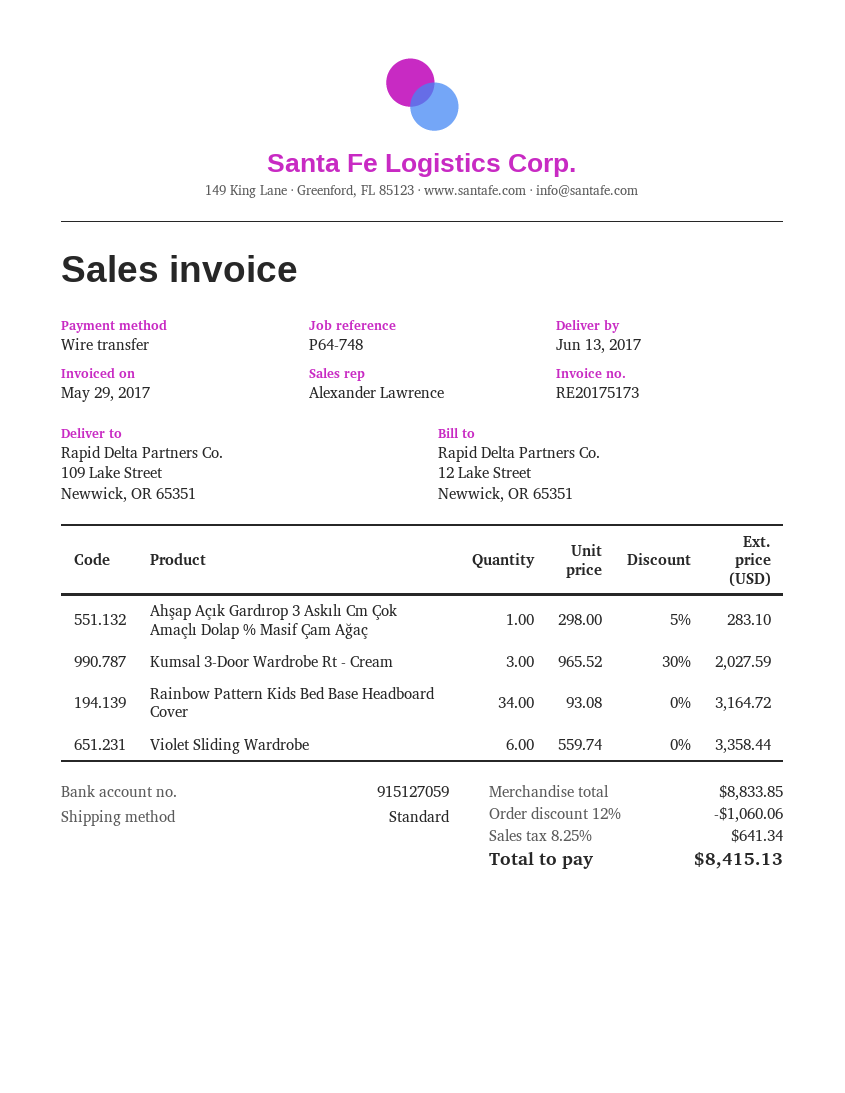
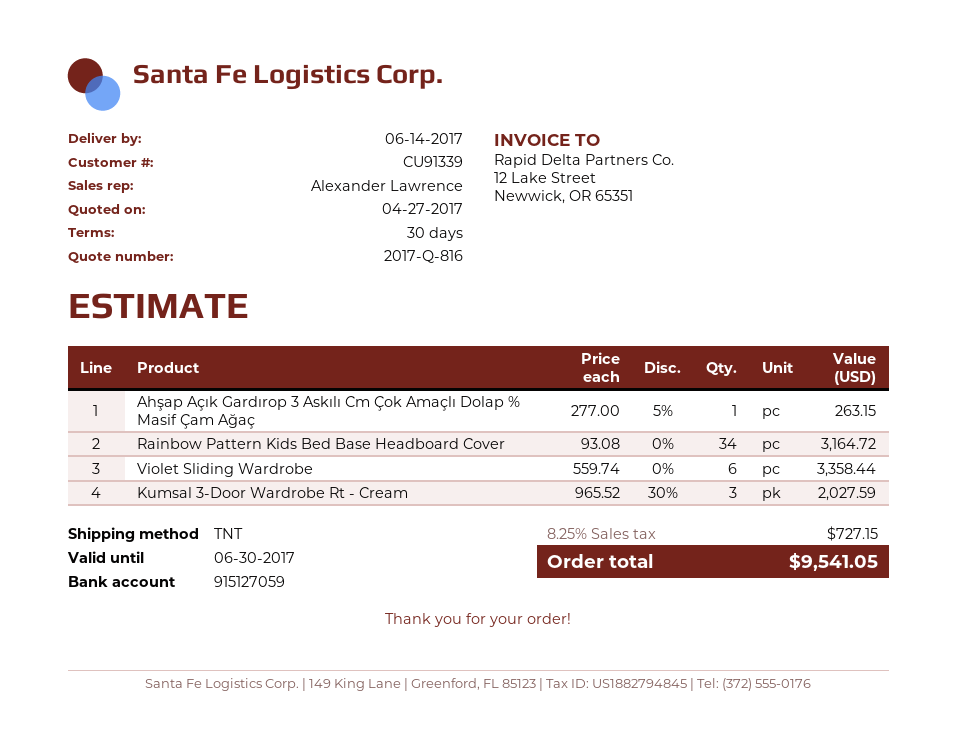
delivery date: 2017-06-13 -> 2017-06-14
shipping method: standard -> TNT
Ahşap Açık Gardırop 3 Askılı Cm Çok Amaçlı Dolap % Masif Çam Ağaç: 1 x 298.00 - 5% = 283.10 -> 1 x 277.00 - 5% = 263.15
discount: 12% = 1060.06 -> none
tax: 8.25% = 641.34 -> 8.25% = 727.15
total: 8415.13 -> 9541.05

## Instructions for the task
The expected output is the full material above, word for word, without pictures.

## Result
delivery date: 2017-06-13 -> 2017-06-14
shipping method: standard -> TNT
Ahşap Açık Gardırop 3 Askılı Cm Çok Amaçlı Dolap % Masif Çam Ağaç: 1 x 298.00 - 5% = 283.10 -> 1 x 277.00 - 5% = 263.15
discount: 12% = 1060.06 -> none
tax: 8.25% = 641.34 -> 8.25% = 727.15
total: 8415.13 -> 9541.05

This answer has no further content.